(DATA SECTION)
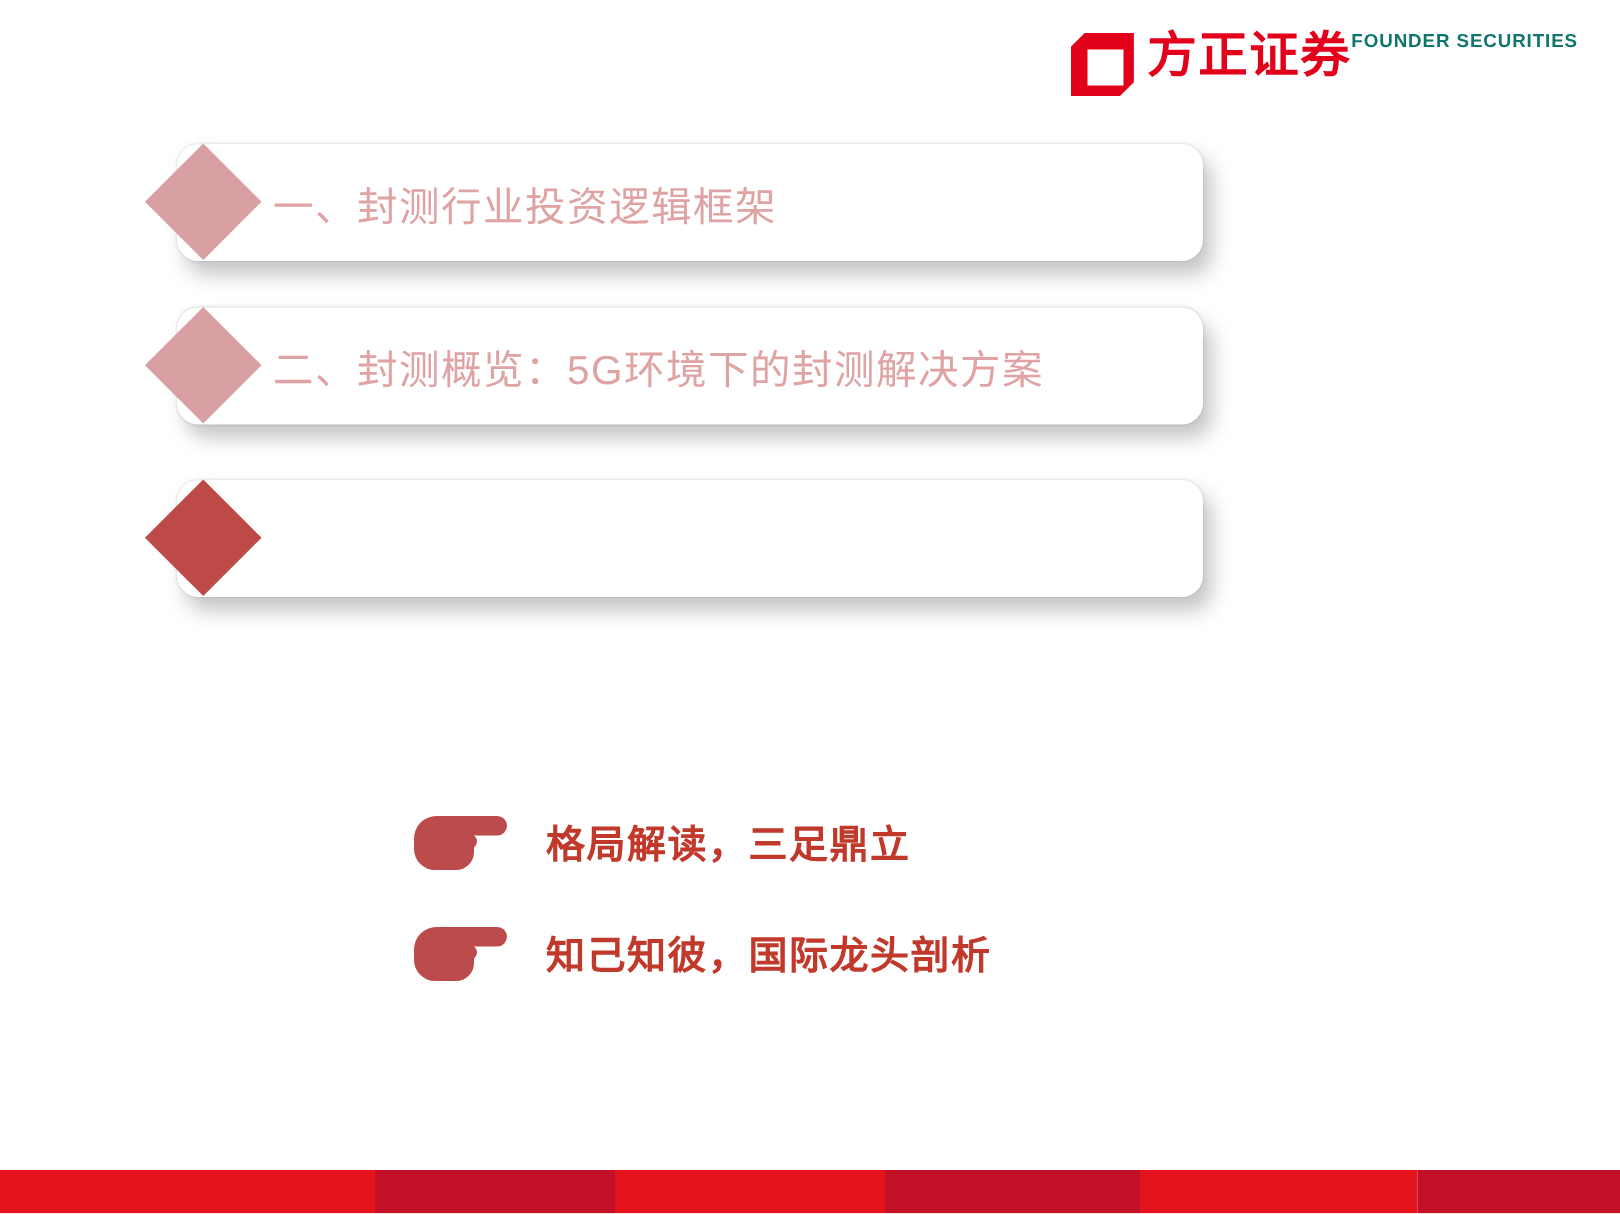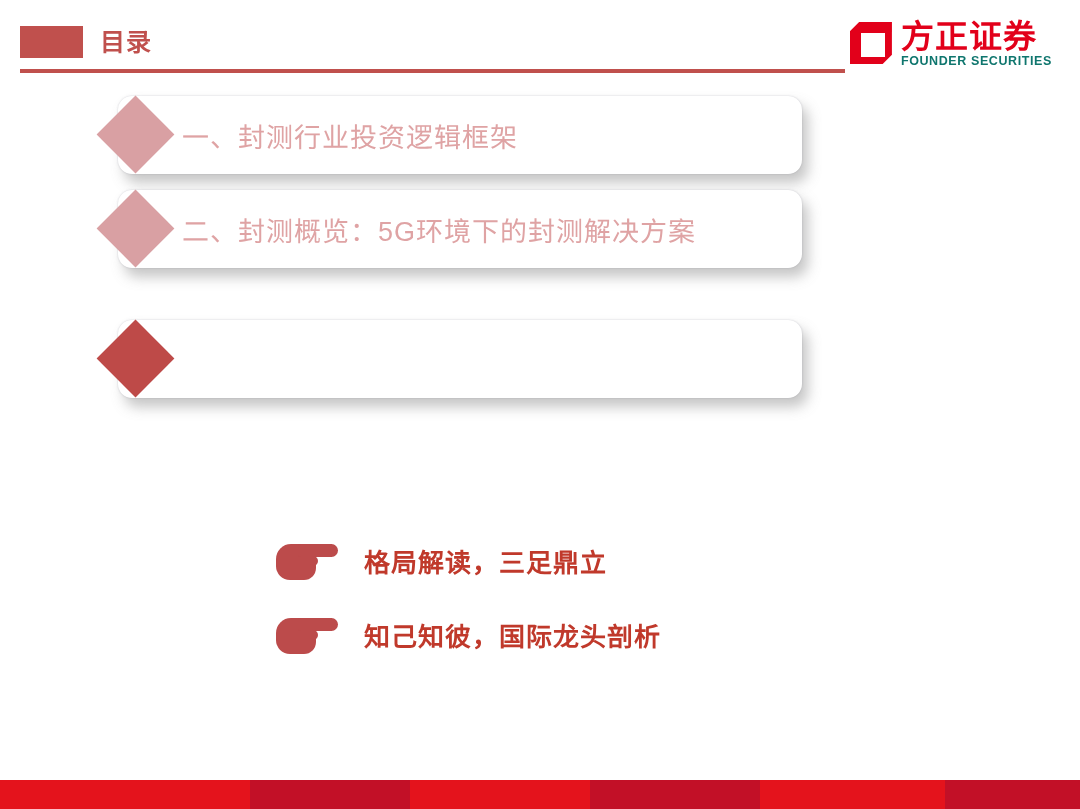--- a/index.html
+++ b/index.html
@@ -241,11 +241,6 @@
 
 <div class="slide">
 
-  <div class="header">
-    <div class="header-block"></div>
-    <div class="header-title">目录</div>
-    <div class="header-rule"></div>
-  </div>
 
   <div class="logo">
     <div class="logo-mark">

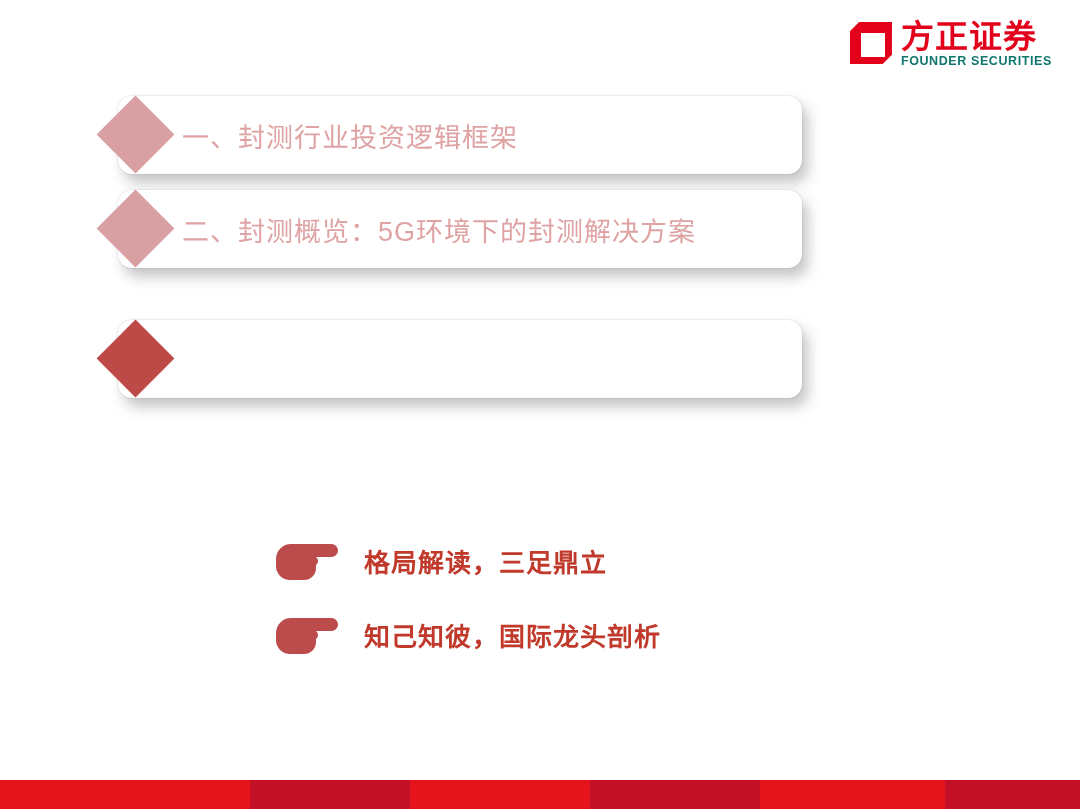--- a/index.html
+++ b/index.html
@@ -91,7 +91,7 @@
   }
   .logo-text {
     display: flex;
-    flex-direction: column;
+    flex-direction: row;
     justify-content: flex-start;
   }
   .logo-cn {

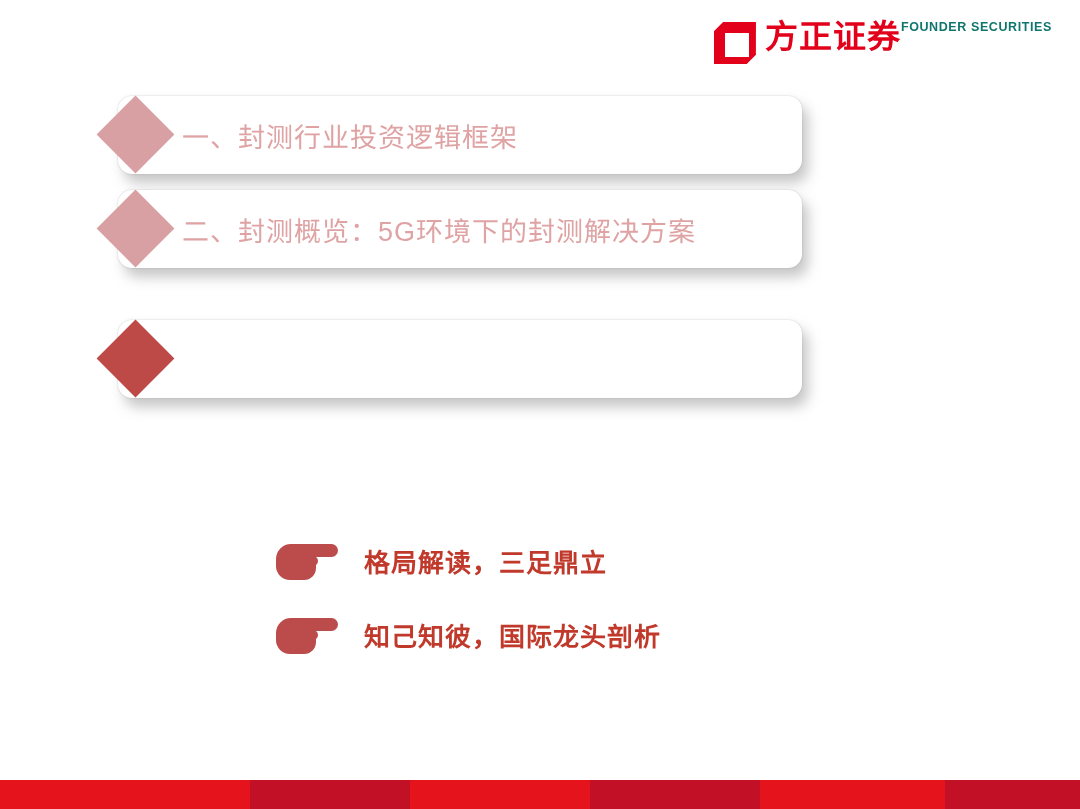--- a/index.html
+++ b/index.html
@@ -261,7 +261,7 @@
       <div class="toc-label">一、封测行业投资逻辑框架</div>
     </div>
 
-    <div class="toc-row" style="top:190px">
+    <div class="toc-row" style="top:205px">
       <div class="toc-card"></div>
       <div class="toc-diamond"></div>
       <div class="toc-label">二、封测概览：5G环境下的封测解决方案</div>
(End DATA SECTION)
# WORK REQUEST
Pictures aside, reproduce all of the data exactly.

# REPLY TO THE EXERCISE
--- a/index.html
+++ b/index.html
@@ -241,11 +241,6 @@
 
 <div class="slide">
 
-  <div class="header">
-    <div class="header-block"></div>
-    <div class="header-title">目录</div>
-    <div class="header-rule"></div>
-  </div>
 
   <div class="logo">
     <div class="logo-mark">

--- a/index.html
+++ b/index.html
@@ -91,7 +91,7 @@
   }
   .logo-text {
     display: flex;
-    flex-direction: column;
+    flex-direction: row;
     justify-content: flex-start;
   }
   .logo-cn {

--- a/index.html
+++ b/index.html
@@ -261,7 +261,7 @@
       <div class="toc-label">一、封测行业投资逻辑框架</div>
     </div>
 
-    <div class="toc-row" style="top:190px">
+    <div class="toc-row" style="top:205px">
       <div class="toc-card"></div>
       <div class="toc-diamond"></div>
       <div class="toc-label">二、封测概览：5G环境下的封测解决方案</div>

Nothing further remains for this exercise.